The Importance of Protein

The Importance of Protein

Protein can be something often overlooked when maintaining a healthy diet. It’s something I see quite often with my health coaching clients, especially in women. And the common misconception is that if you aren’t trying to gain muscle, you don’t need a lot of protein. Well that’s just not true. Protein is a very important part of a healthy life no matter what.

So why is protein essential?

First of all, it assists with digestion because we all know the many uncomfortable things that can happen from bad digestion. Protein also helps energy production and muscle contraction. I think we can agree everyone needs those. Adequate amount of protein also helps maintain healthy hair, skin, and nails. What woman doesn’t want all of those things?

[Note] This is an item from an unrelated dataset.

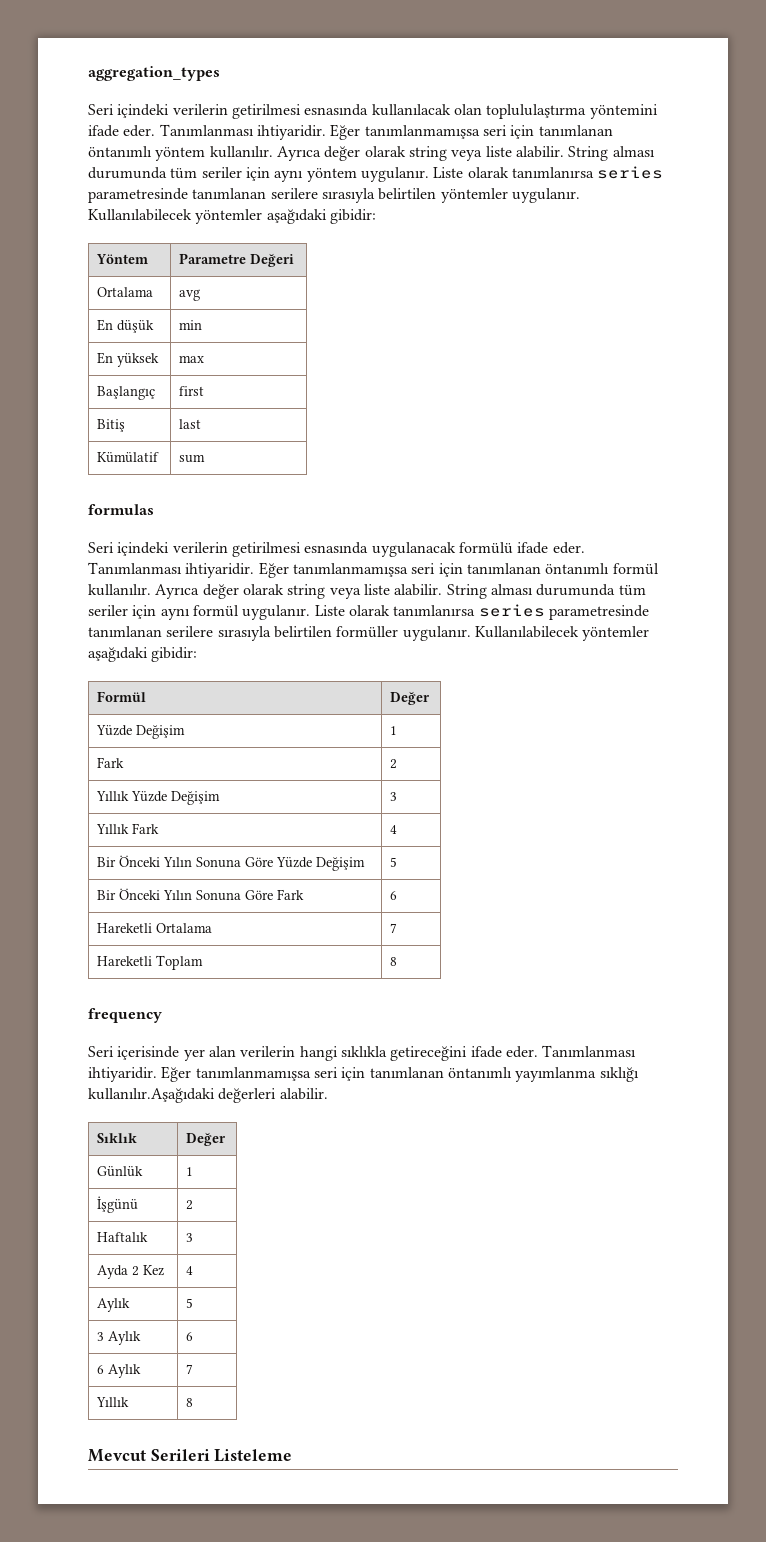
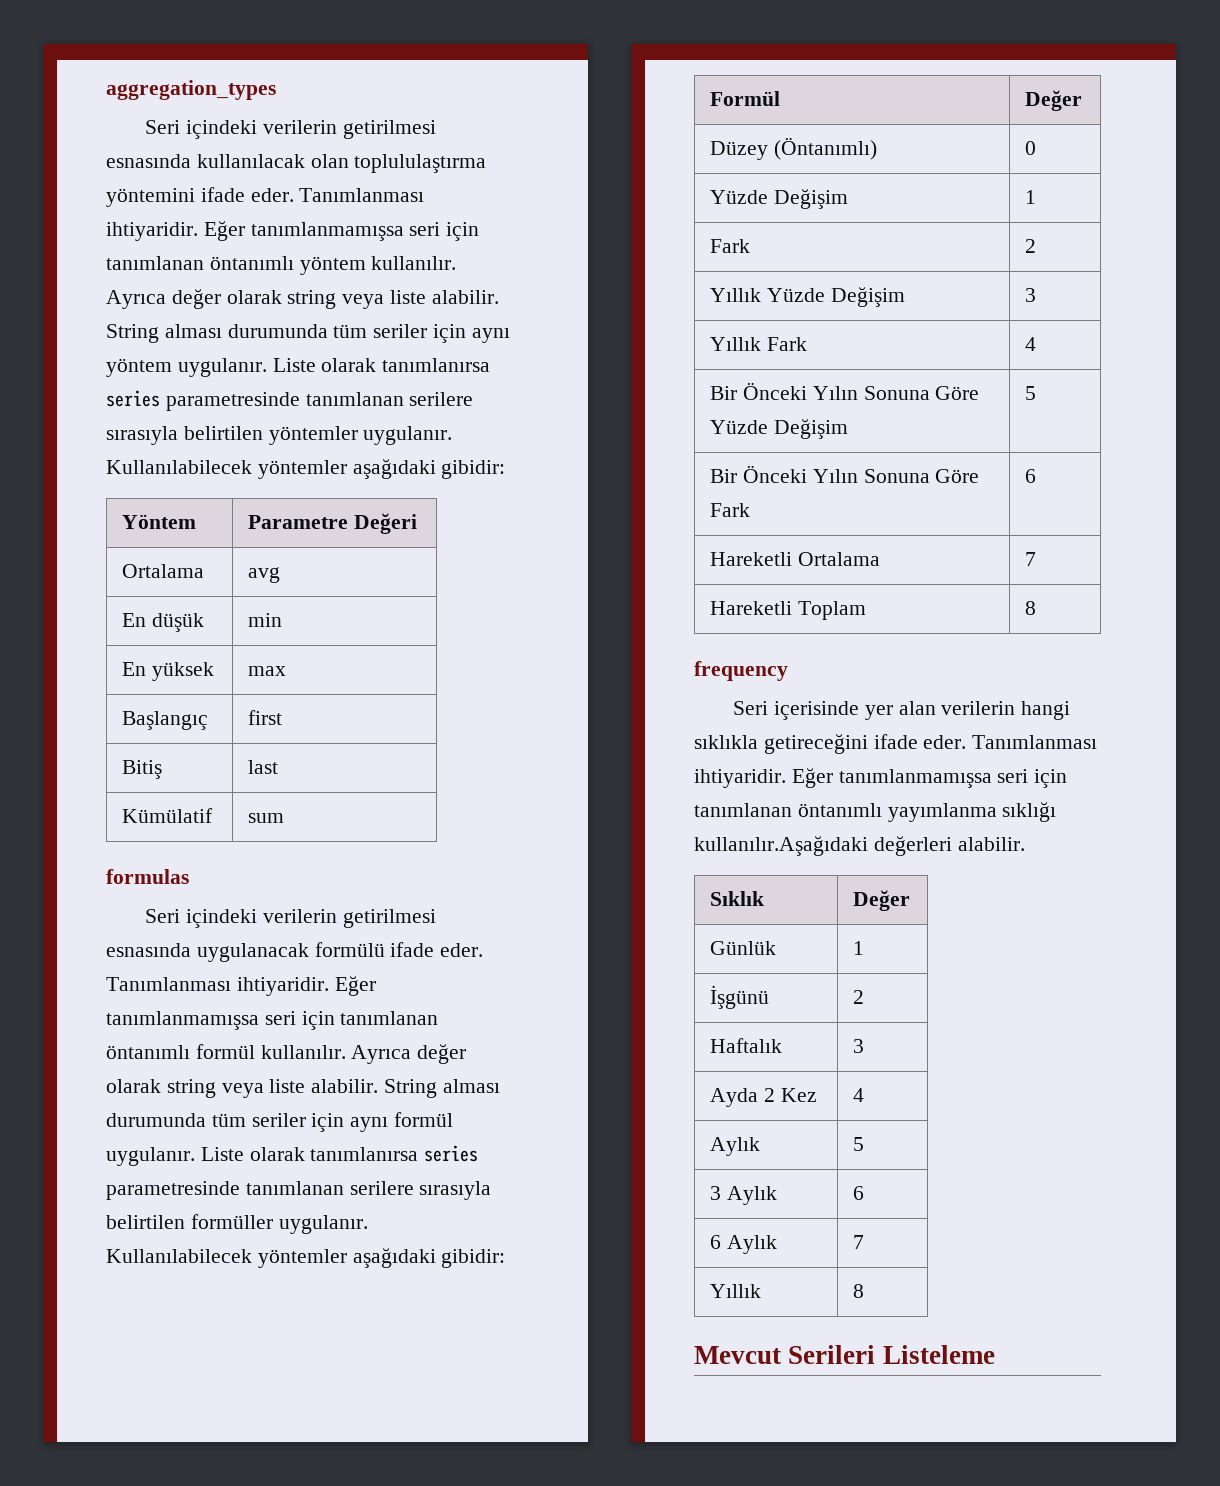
(431, 698) none -> [710,137,877,160] [1025,141,1037,155] // Düzey (Öntanımlı) | 0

Another function of protein is that it balances fluids in your body and keeps you from retaining water. In other words, it helps with bloating! It forms antibodies that balance your immune system to help fight off sickness. And it controls your hormones. Yes, you read that right. Protein is responsible for growth hormones, sex hormones, sleep hormones, and more.

Now that I’ve discussed why your body needs the right amount of protein, let’s go over what kind of symptoms you can have if you aren’t getting enough in your diet.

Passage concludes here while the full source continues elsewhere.